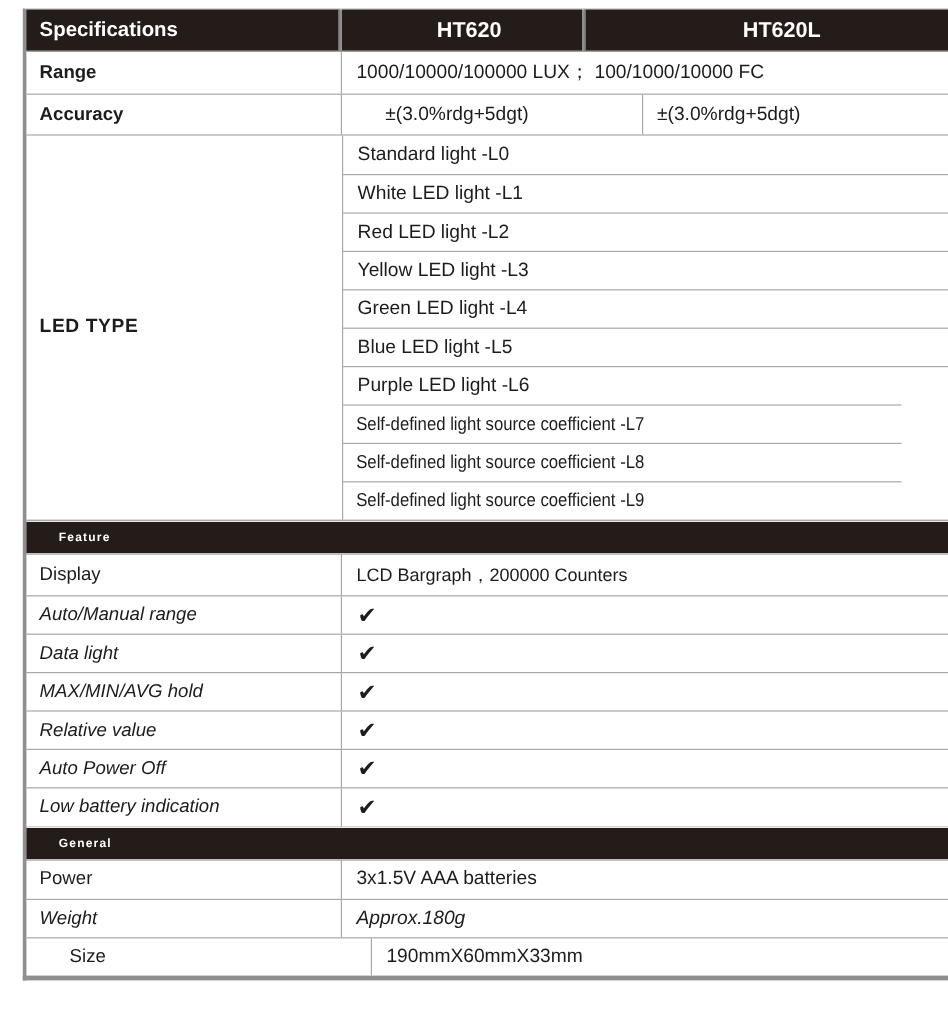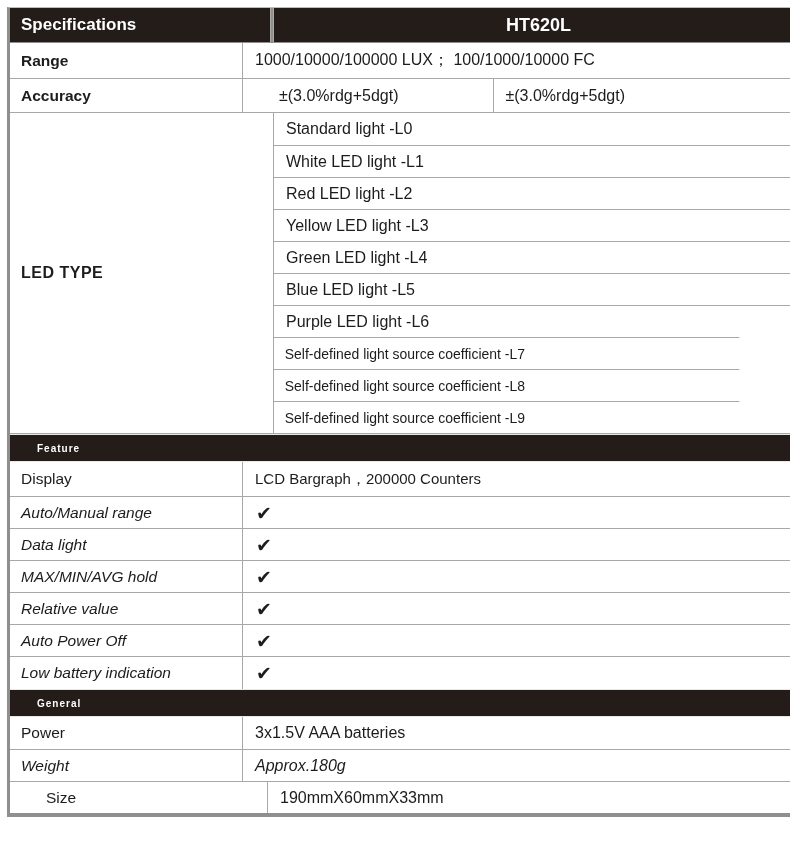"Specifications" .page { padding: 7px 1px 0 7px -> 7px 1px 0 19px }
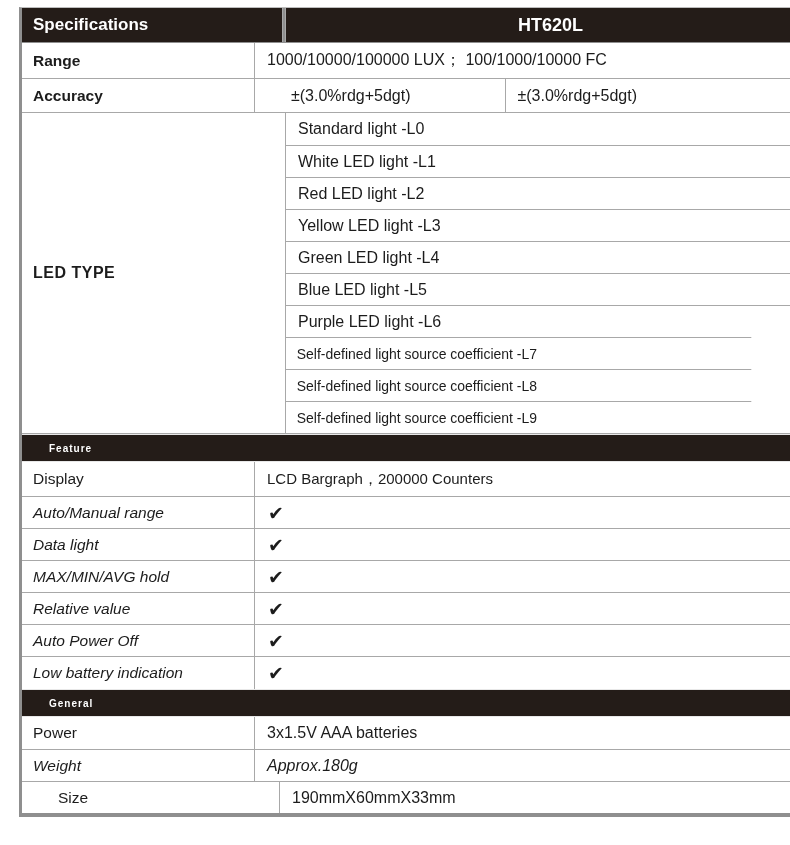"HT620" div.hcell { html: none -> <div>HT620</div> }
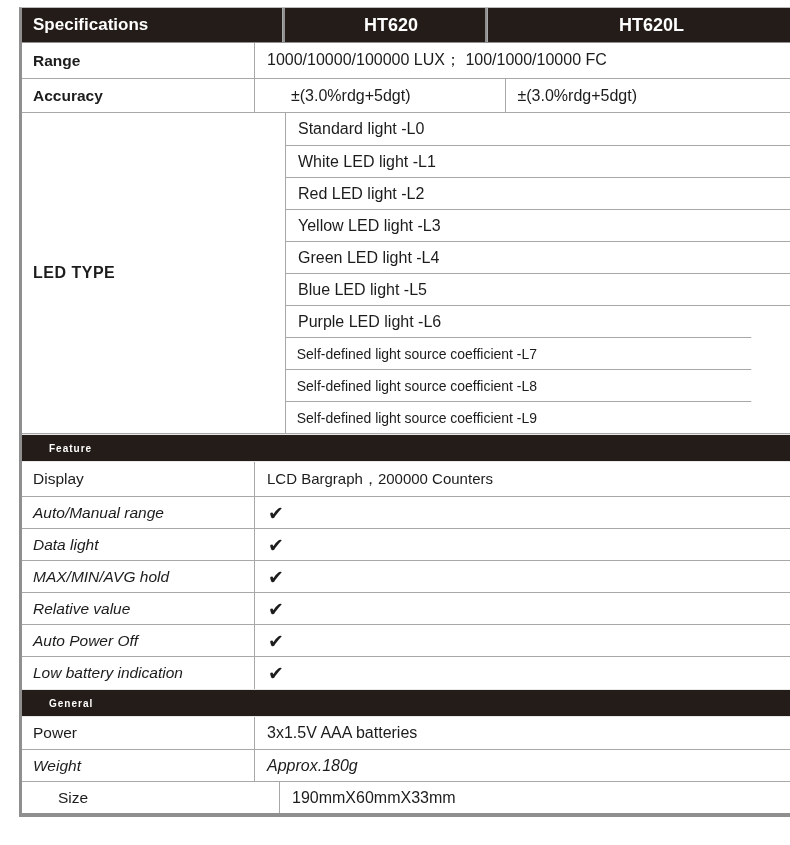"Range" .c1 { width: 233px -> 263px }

* * *

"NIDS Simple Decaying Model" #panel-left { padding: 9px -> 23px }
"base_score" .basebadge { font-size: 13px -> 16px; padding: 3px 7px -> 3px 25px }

▸ Task brief: Out of the records above, set down only the lines from the one that contains "padding: 7px 1px" through the one that contains "width: 233px ->", unchanged and without the pictures.

▸ Exercise solution:
"Specifications" .page { padding: 7px 1px 0 7px -> 7px 1px 0 19px }
"HT620" div.hcell { html: none -> <div>HT620</div> }
"Range" .c1 { width: 233px -> 263px }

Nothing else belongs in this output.